§ Extracted information
━━━━

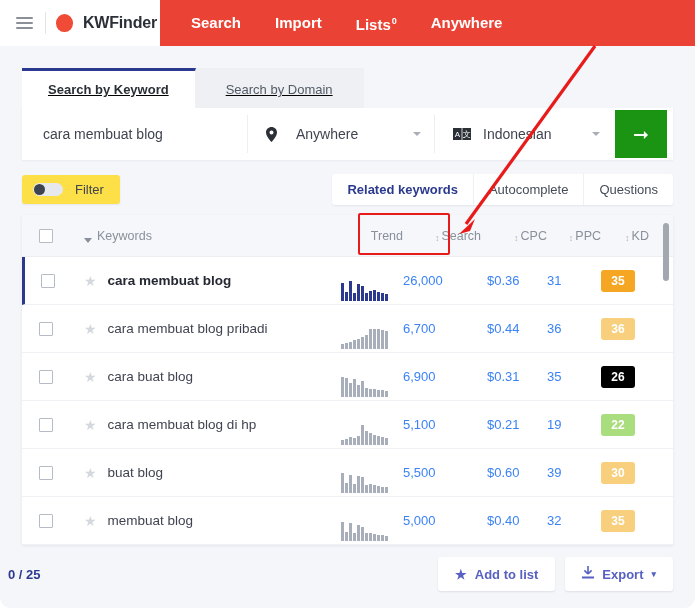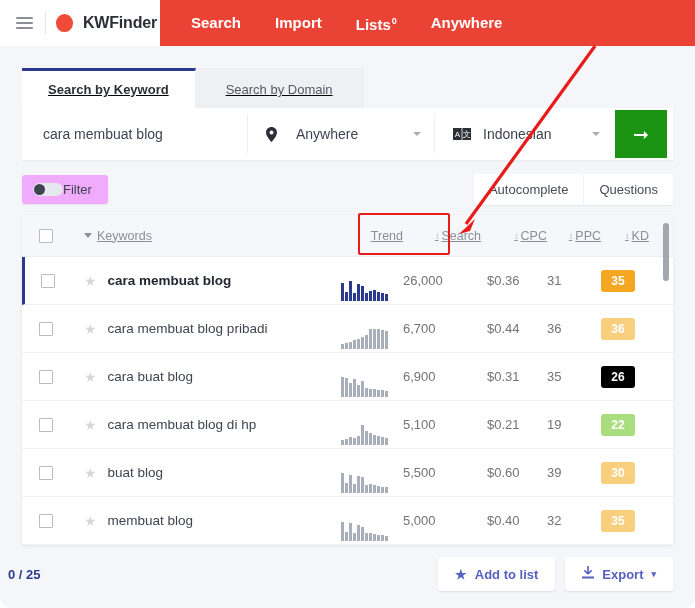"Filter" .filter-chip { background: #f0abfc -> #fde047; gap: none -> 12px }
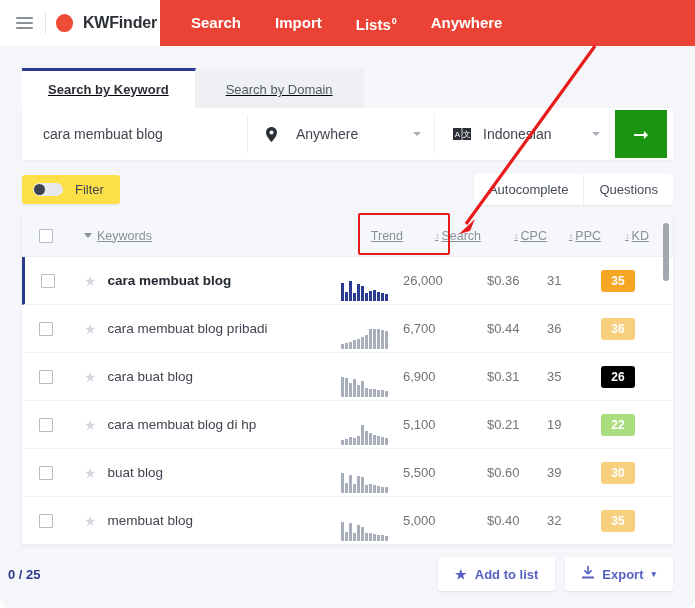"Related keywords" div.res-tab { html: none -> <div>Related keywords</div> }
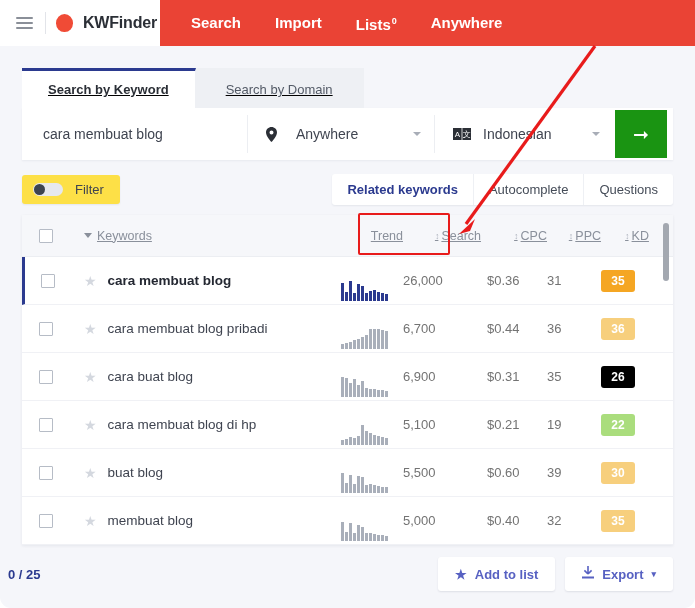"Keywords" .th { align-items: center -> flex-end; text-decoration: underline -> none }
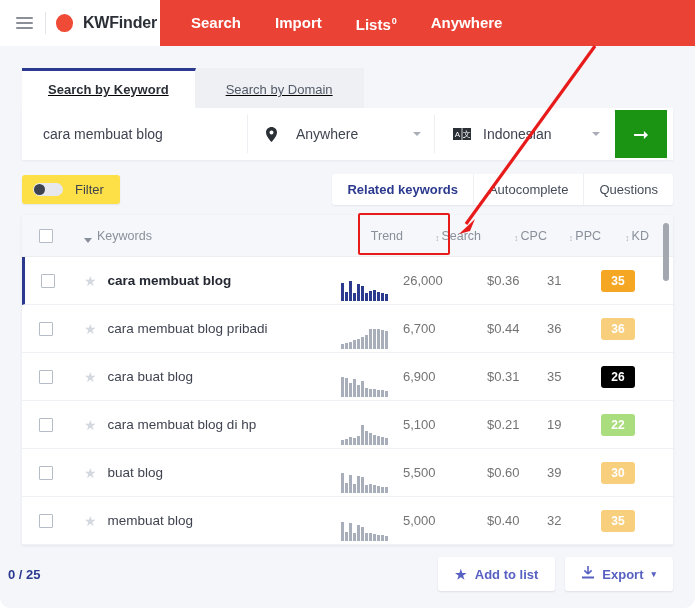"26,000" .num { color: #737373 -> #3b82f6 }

━━━━

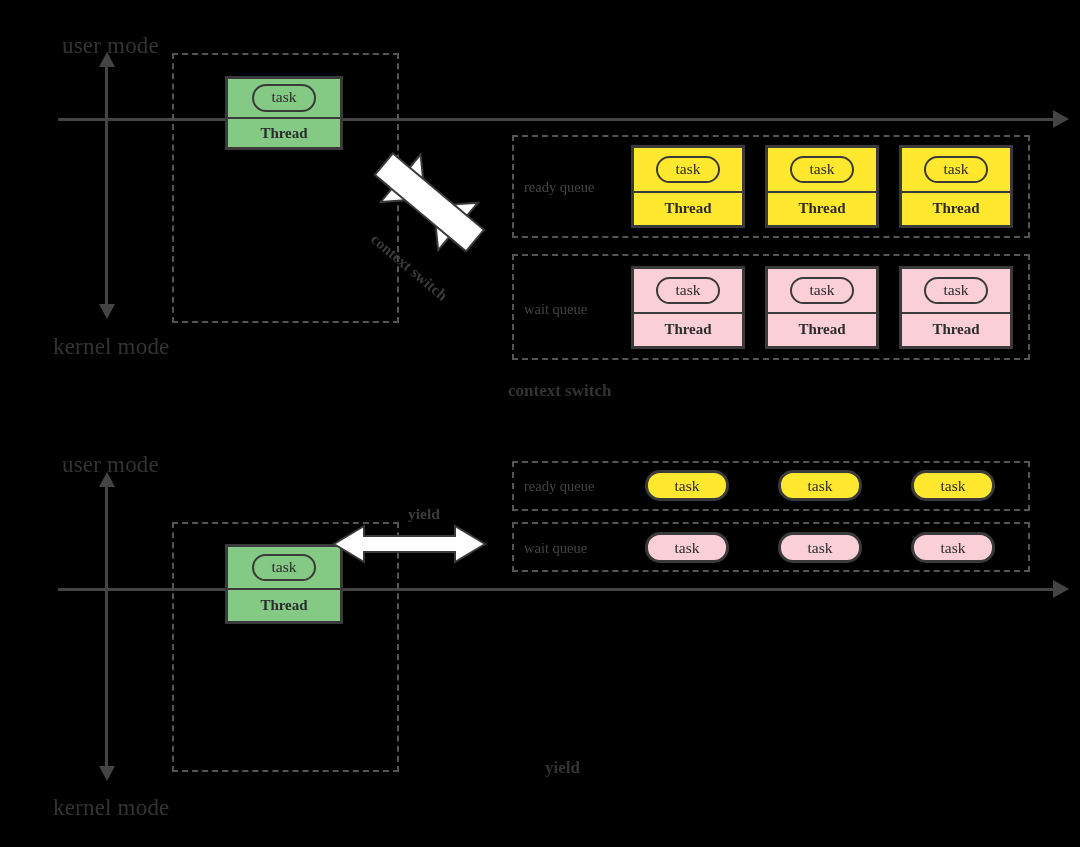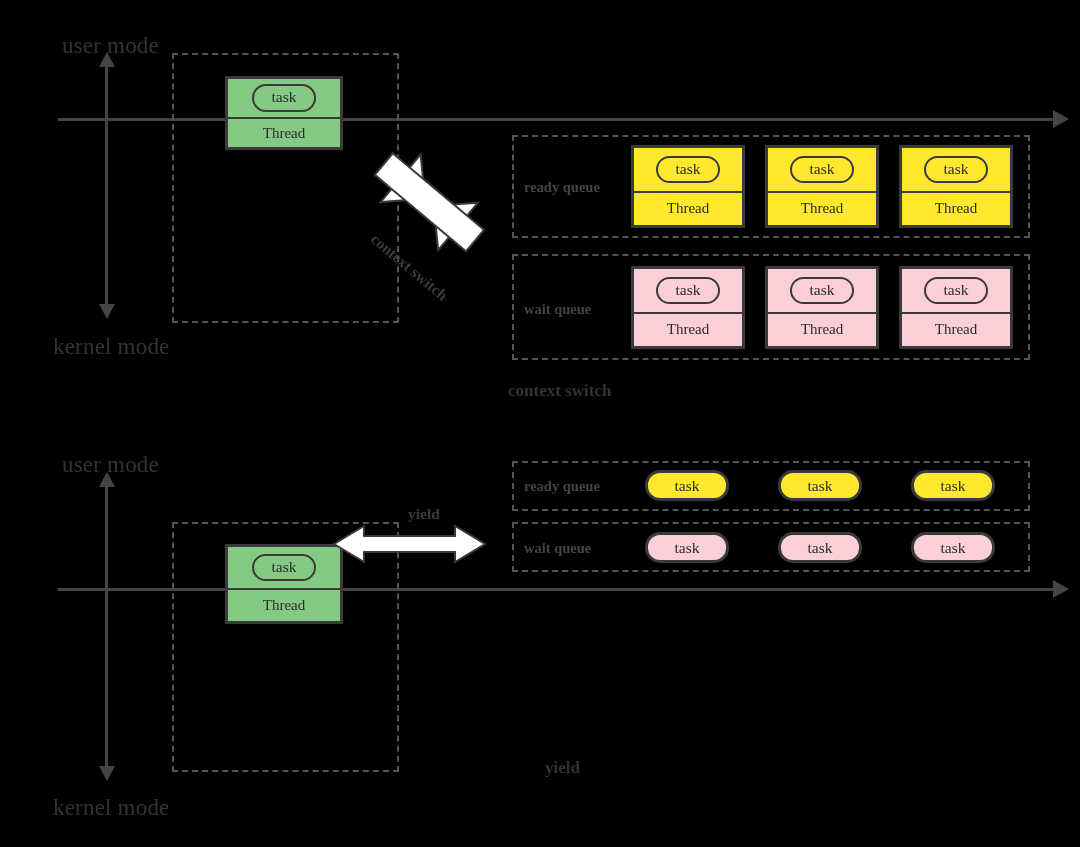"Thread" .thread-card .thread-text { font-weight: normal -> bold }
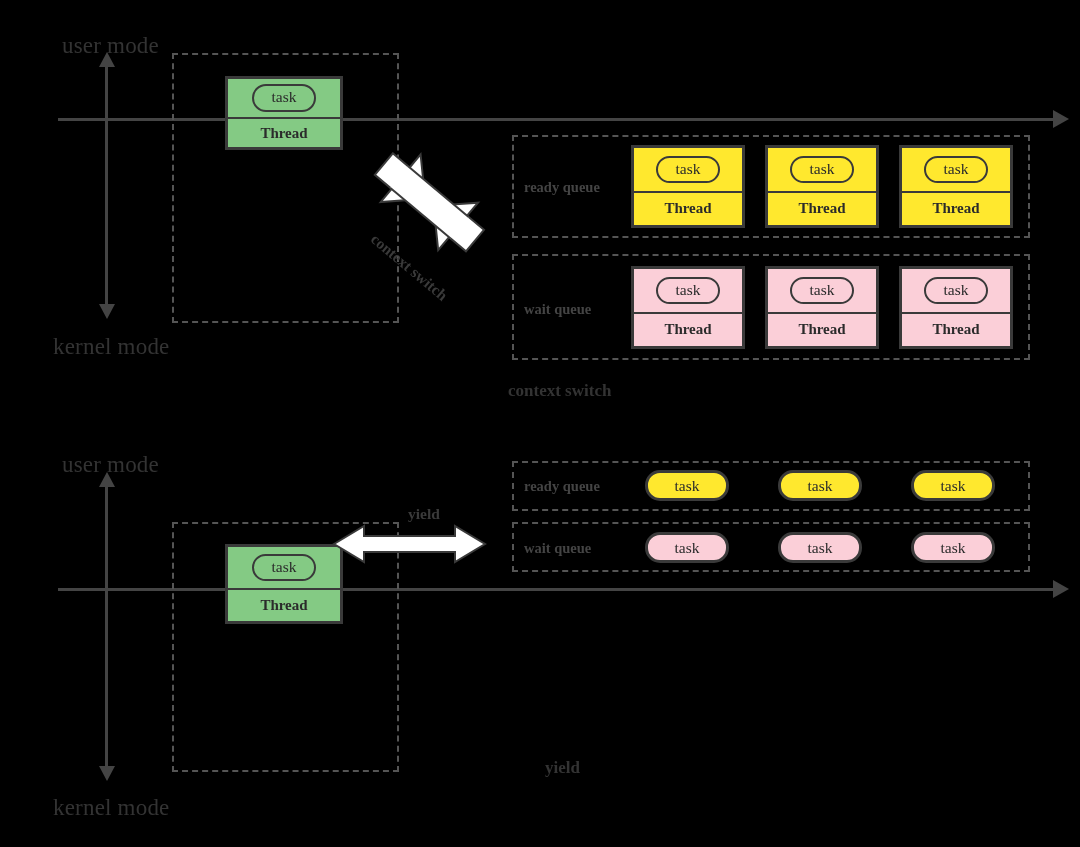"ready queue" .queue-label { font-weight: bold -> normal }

━━━━

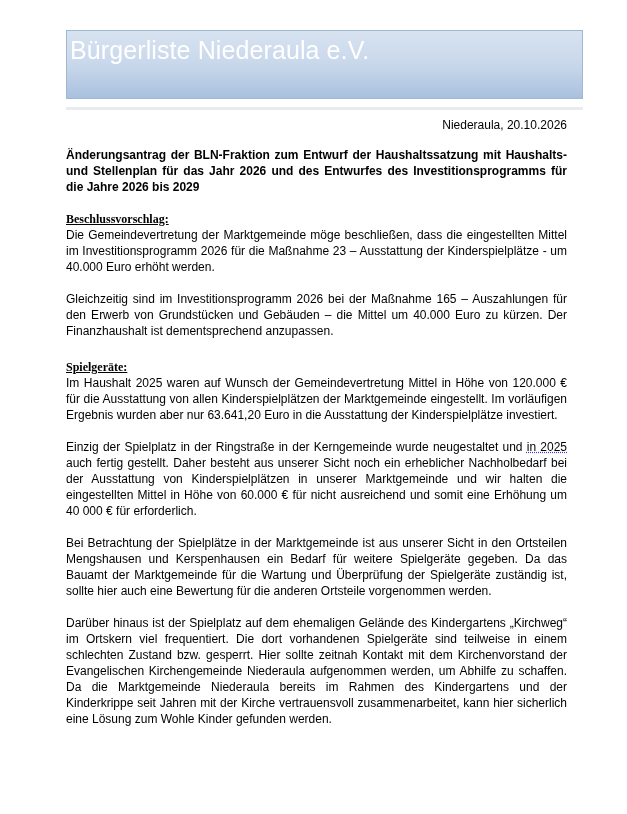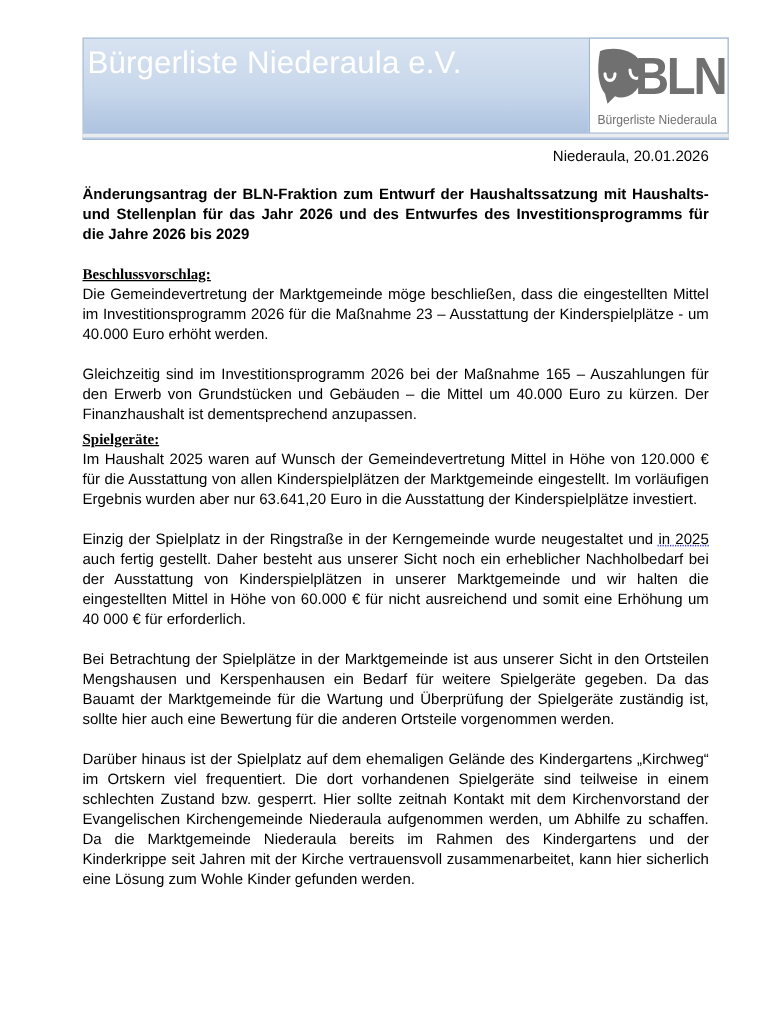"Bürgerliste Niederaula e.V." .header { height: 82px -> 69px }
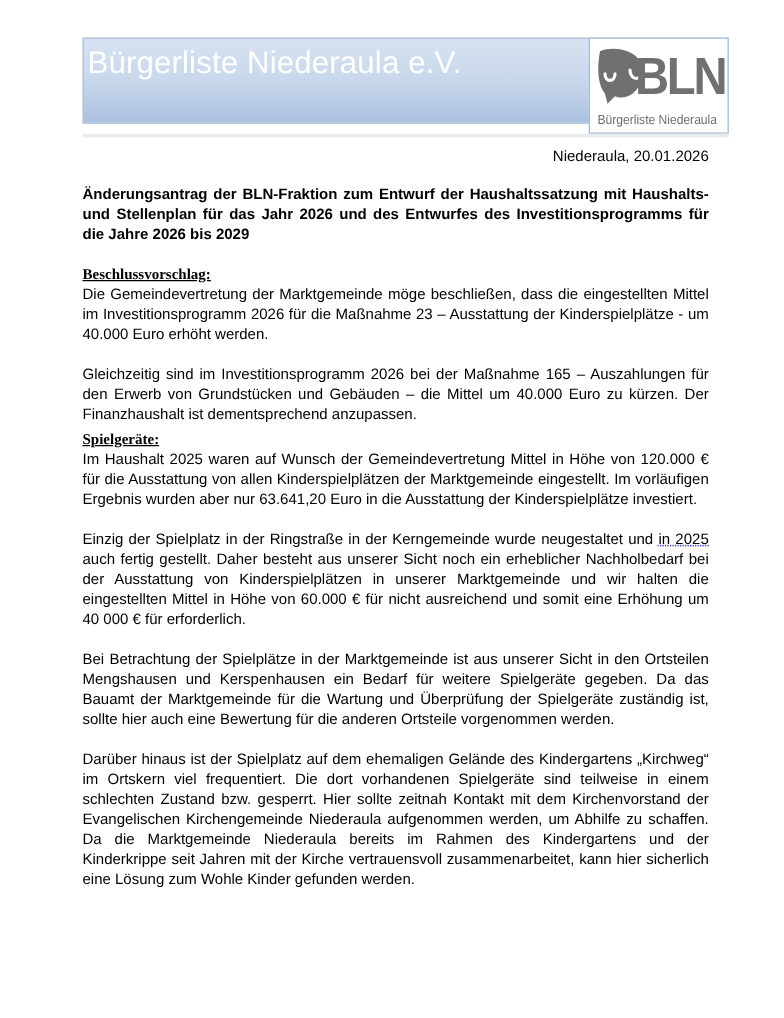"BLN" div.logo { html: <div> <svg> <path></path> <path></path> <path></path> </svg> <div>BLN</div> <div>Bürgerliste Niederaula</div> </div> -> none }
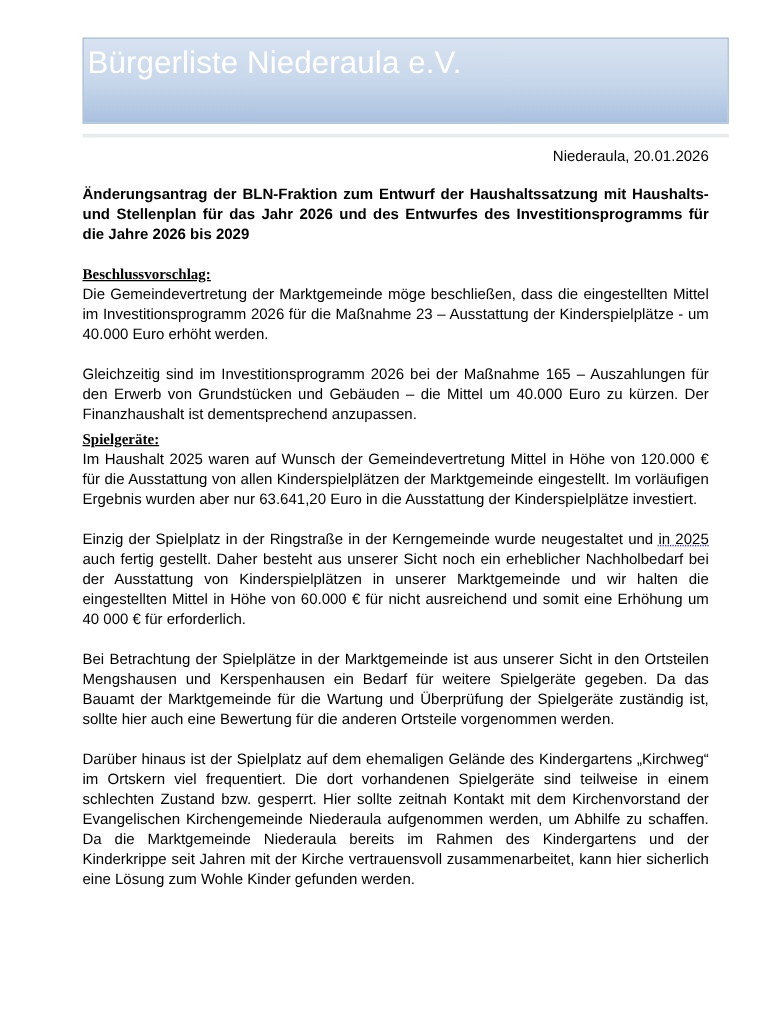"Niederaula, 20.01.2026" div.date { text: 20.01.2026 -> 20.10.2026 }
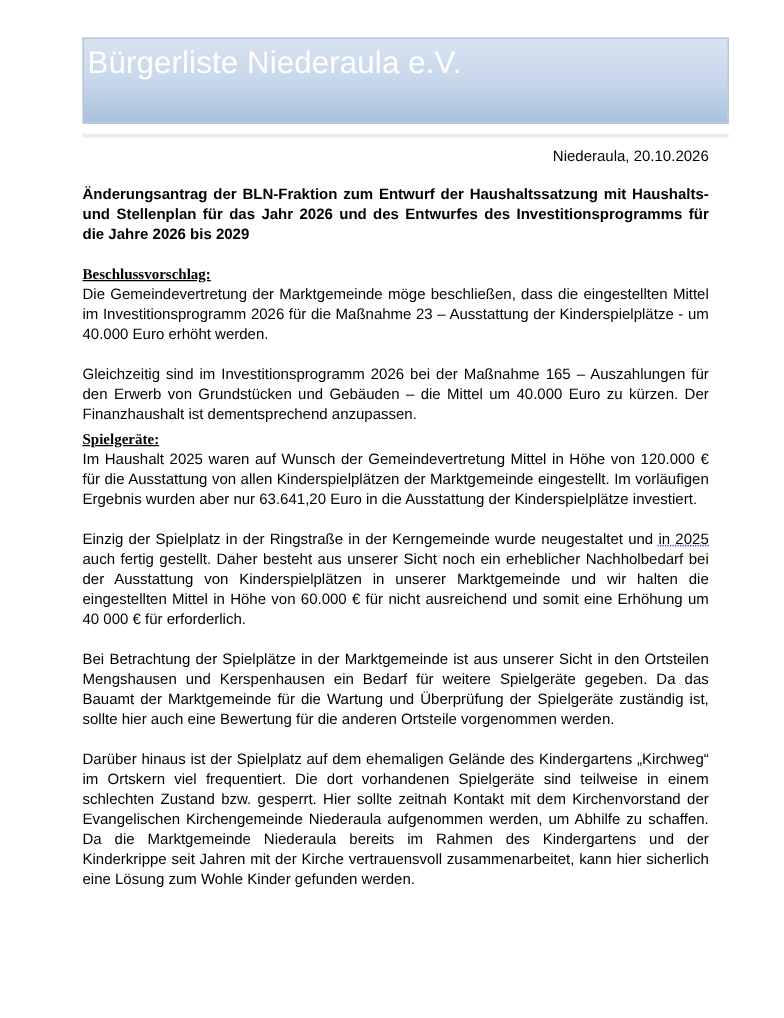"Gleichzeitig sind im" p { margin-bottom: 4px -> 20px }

━━━━

§ Task prompt
With pictures omitted, repeat the entries above word for word from the line holding "background: #f0abfc ->" down to the line holding "color: #737373 ->", keeping both of those lines.

§ Written reply
"Filter" .filter-chip { background: #f0abfc -> #fde047; gap: none -> 12px }
"Related keywords" div.res-tab { html: none -> <div>Related keywords</div> }
"Keywords" .th { align-items: center -> flex-end; text-decoration: underline -> none }
"26,000" .num { color: #737373 -> #3b82f6 }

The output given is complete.